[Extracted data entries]
+-------+

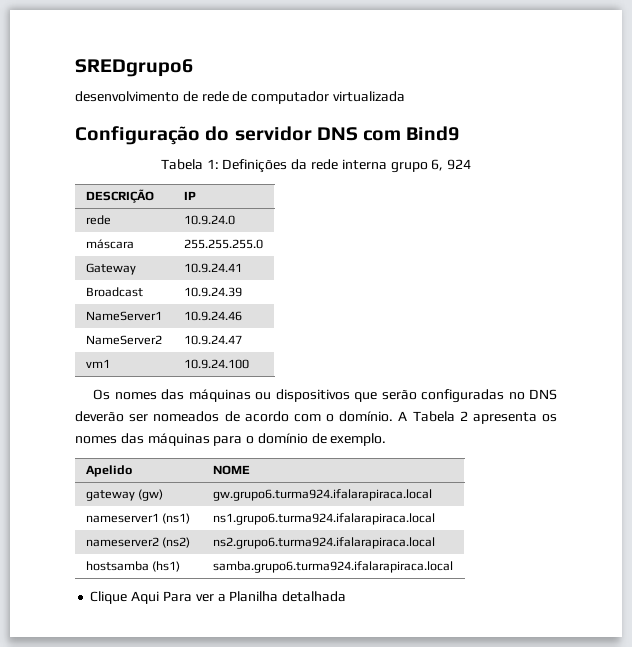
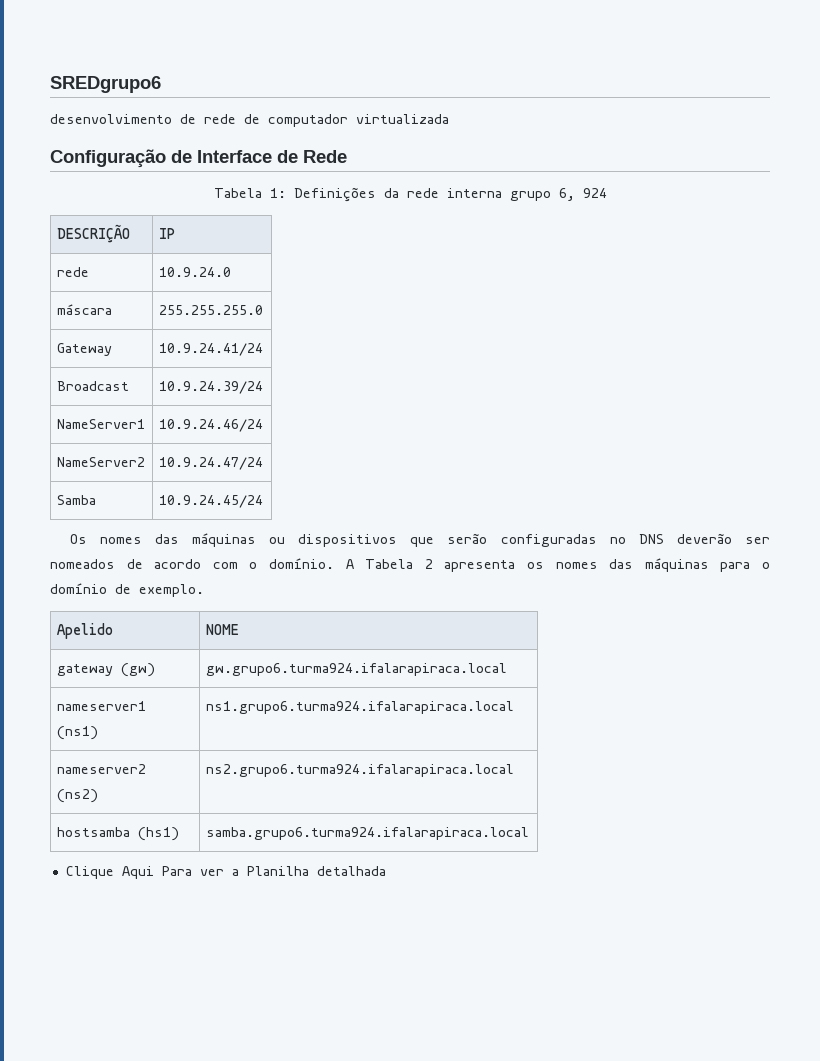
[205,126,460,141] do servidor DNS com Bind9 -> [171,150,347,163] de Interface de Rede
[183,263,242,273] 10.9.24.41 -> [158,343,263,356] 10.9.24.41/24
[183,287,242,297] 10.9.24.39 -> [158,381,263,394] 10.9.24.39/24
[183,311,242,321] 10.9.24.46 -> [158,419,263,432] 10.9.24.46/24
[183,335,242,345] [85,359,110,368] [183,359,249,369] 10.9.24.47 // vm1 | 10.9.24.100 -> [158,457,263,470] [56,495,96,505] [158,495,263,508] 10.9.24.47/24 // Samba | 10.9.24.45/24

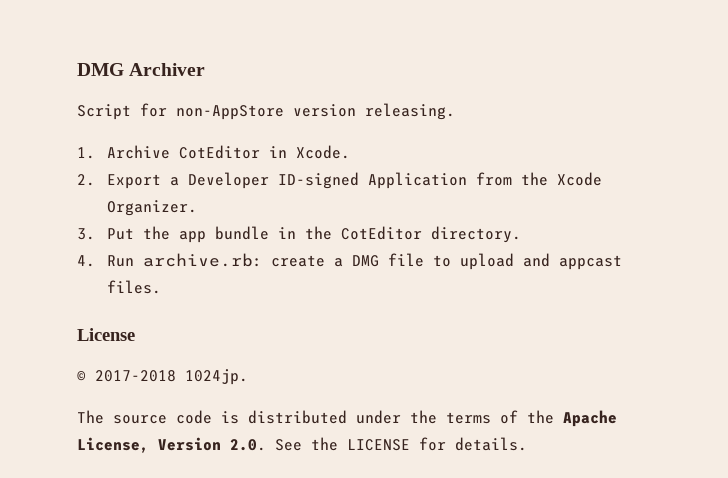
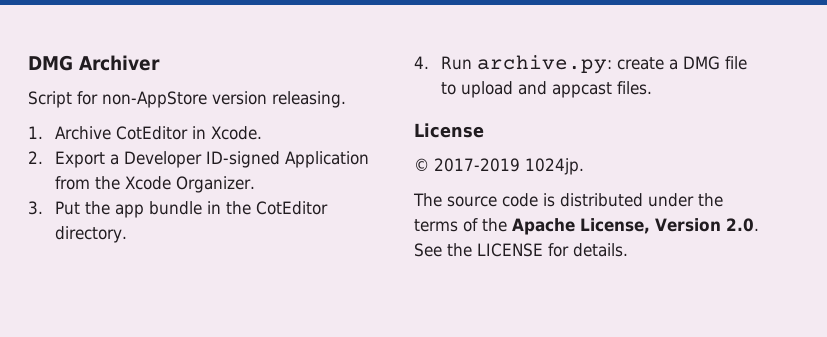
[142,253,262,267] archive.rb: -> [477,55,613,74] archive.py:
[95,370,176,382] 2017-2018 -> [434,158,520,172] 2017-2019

+-------+

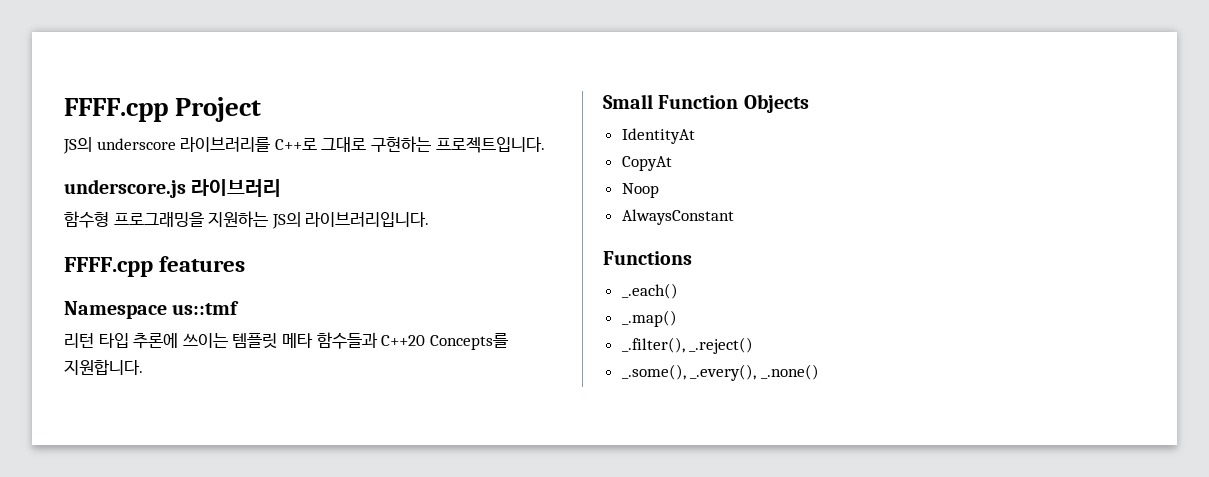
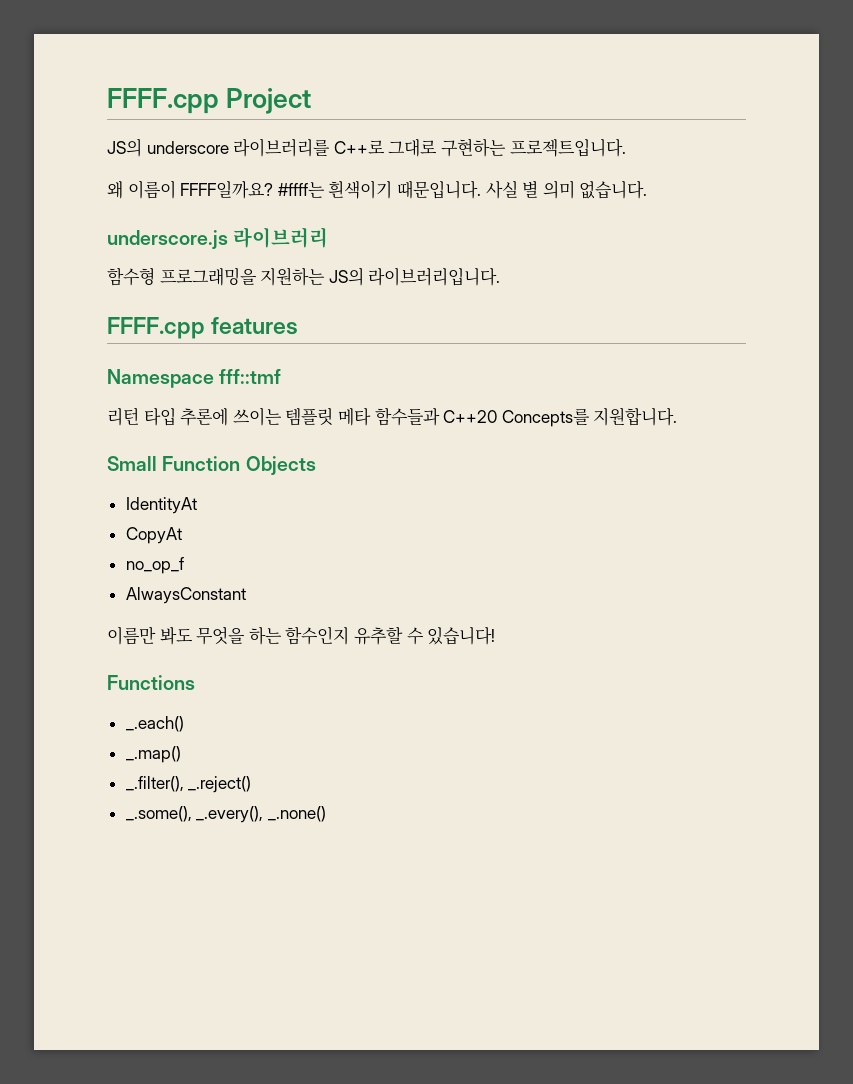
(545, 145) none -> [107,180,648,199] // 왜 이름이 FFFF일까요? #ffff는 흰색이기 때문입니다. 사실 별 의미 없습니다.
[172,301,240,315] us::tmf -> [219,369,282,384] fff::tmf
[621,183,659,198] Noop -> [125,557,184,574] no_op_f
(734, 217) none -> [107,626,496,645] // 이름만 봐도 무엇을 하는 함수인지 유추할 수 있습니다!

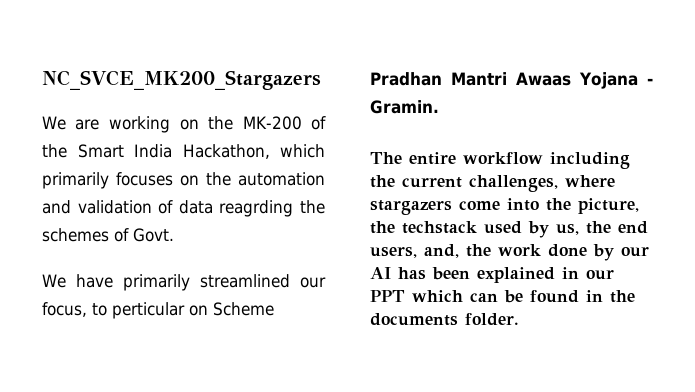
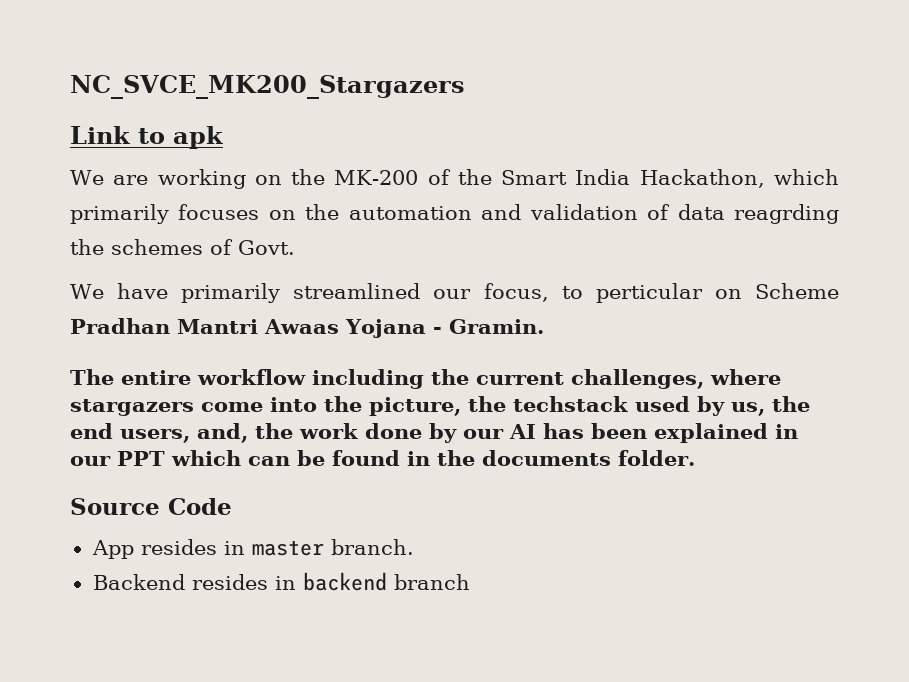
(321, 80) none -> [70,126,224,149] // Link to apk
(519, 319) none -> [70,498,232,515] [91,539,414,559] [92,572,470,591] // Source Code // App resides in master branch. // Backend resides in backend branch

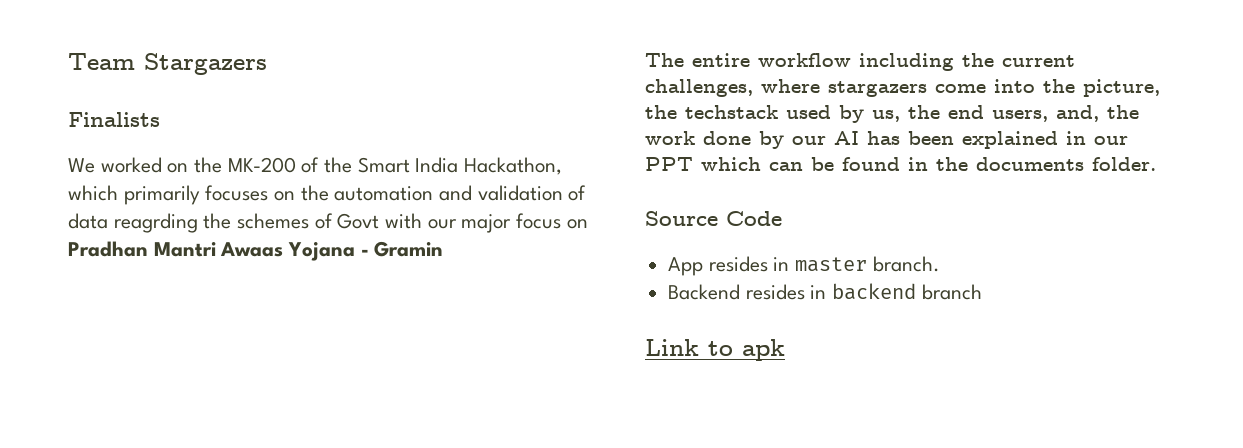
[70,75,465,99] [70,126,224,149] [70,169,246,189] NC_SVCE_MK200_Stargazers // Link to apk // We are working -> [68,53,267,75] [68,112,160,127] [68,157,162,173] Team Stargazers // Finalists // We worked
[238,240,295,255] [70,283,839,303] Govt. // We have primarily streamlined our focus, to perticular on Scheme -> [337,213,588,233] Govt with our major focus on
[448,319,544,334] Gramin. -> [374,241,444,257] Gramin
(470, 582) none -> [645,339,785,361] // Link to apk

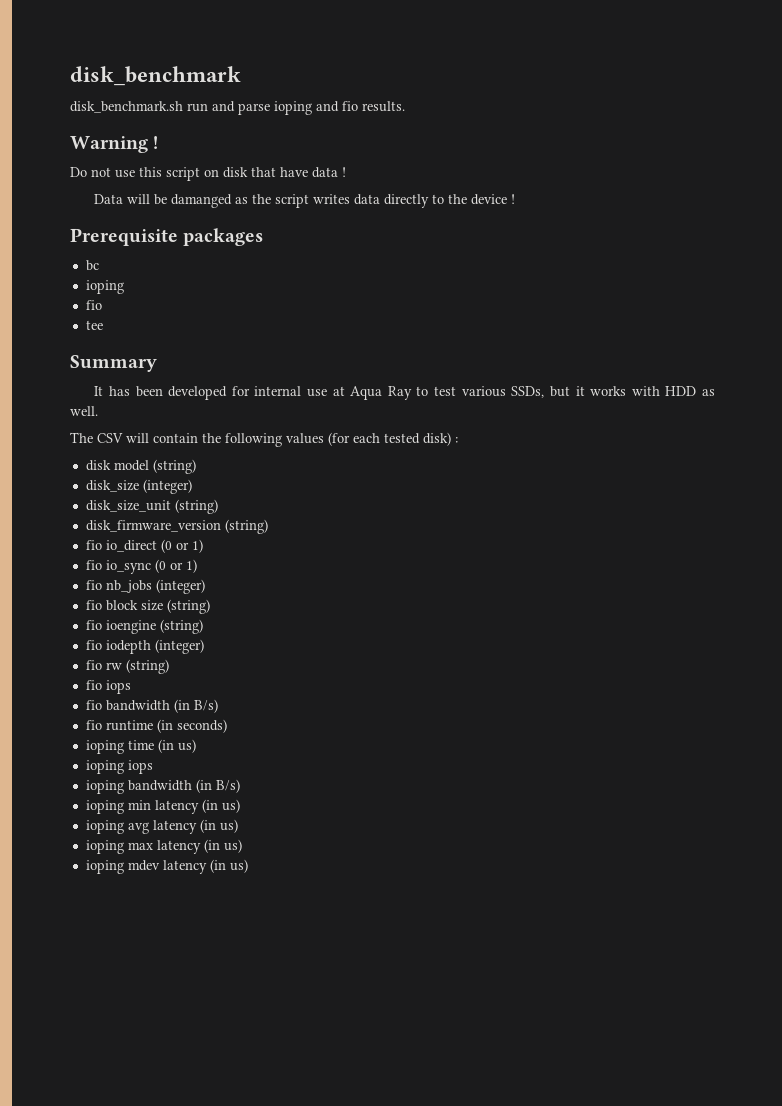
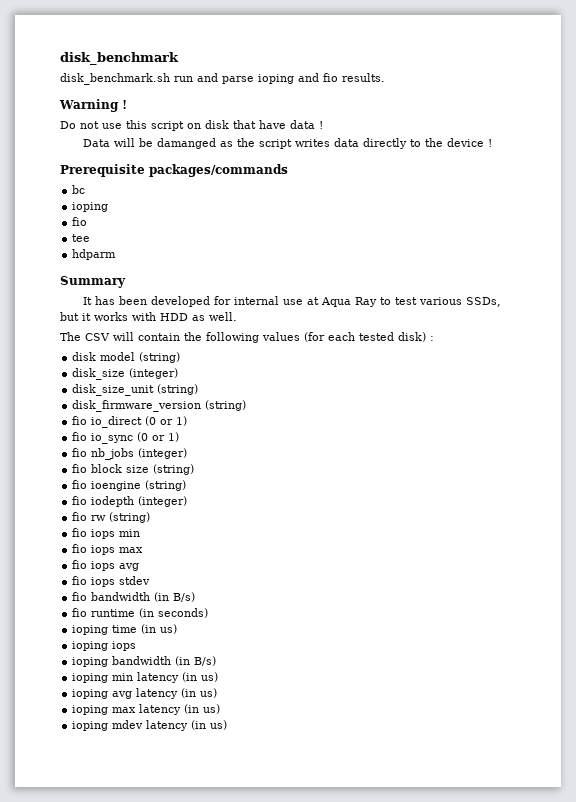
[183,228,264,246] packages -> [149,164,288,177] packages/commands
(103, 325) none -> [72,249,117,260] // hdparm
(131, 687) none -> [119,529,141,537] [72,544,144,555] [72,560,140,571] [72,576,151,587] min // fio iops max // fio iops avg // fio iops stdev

+-------+

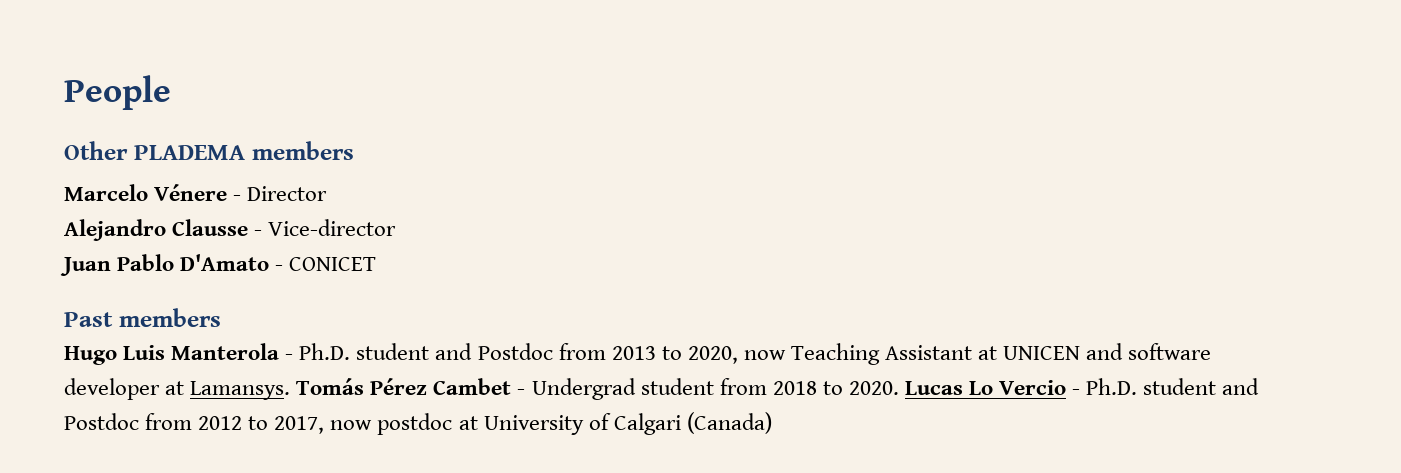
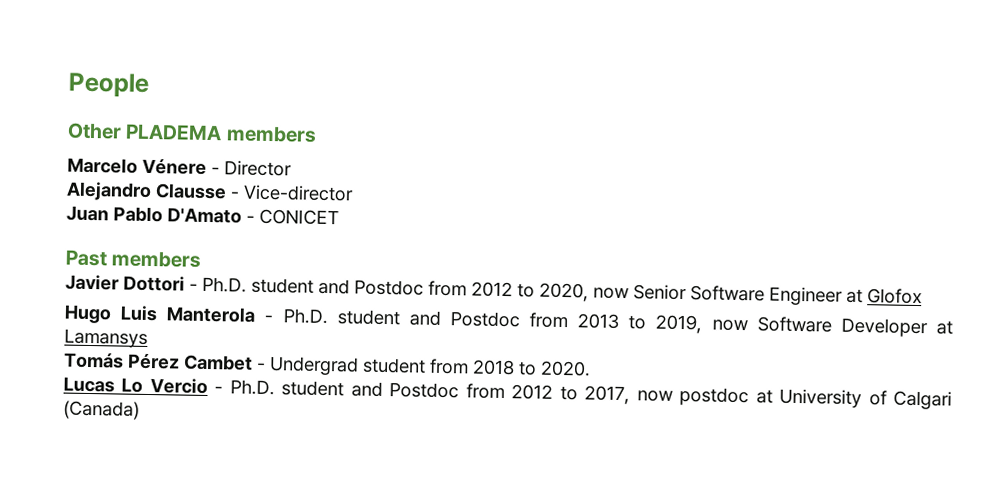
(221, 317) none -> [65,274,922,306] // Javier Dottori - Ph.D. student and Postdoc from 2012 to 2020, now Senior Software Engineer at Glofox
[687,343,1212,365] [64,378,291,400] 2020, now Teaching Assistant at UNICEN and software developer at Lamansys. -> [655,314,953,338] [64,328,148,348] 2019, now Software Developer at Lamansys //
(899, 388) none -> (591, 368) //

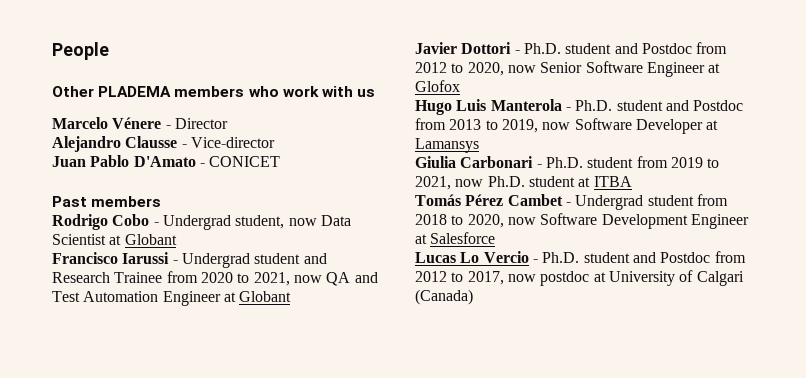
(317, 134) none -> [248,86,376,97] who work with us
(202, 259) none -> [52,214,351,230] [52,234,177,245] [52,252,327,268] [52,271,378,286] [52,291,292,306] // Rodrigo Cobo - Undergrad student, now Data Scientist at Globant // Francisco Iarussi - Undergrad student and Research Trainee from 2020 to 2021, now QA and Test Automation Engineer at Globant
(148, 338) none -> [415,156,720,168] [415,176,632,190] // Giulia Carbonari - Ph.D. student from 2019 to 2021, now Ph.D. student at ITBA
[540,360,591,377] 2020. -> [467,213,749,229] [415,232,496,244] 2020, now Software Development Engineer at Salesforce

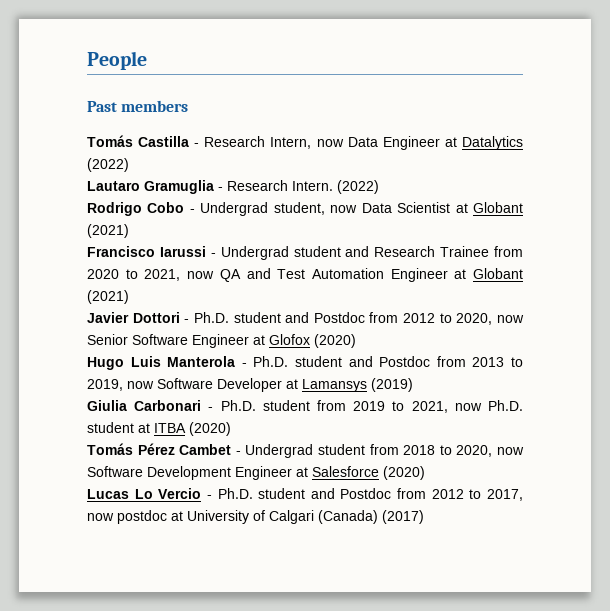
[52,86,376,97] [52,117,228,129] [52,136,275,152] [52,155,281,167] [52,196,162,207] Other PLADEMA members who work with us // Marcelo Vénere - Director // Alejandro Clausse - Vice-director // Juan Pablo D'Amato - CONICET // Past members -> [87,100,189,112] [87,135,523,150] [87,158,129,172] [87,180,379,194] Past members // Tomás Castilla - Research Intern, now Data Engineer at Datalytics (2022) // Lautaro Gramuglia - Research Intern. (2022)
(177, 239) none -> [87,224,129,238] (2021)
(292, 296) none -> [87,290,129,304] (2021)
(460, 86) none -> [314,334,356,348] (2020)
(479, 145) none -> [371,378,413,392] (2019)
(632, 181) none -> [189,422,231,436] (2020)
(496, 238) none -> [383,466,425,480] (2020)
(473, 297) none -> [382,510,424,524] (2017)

+-------+

▶ [Problem to work on]
Give again the stretch of the entries above that begins at the line with "[183,311,242,321] 10.9.24.46 ->" and ends at the line with "[95,370,176,382] 2017-2018 ->", word for word, with no pictures.

▶ [Task result]
[183,311,242,321] 10.9.24.46 -> [158,419,263,432] 10.9.24.46/24
[183,335,242,345] [85,359,110,368] [183,359,249,369] 10.9.24.47 // vm1 | 10.9.24.100 -> [158,457,263,470] [56,495,96,505] [158,495,263,508] 10.9.24.47/24 // Samba | 10.9.24.45/24

[142,253,262,267] archive.rb: -> [477,55,613,74] archive.py:
[95,370,176,382] 2017-2018 -> [434,158,520,172] 2017-2019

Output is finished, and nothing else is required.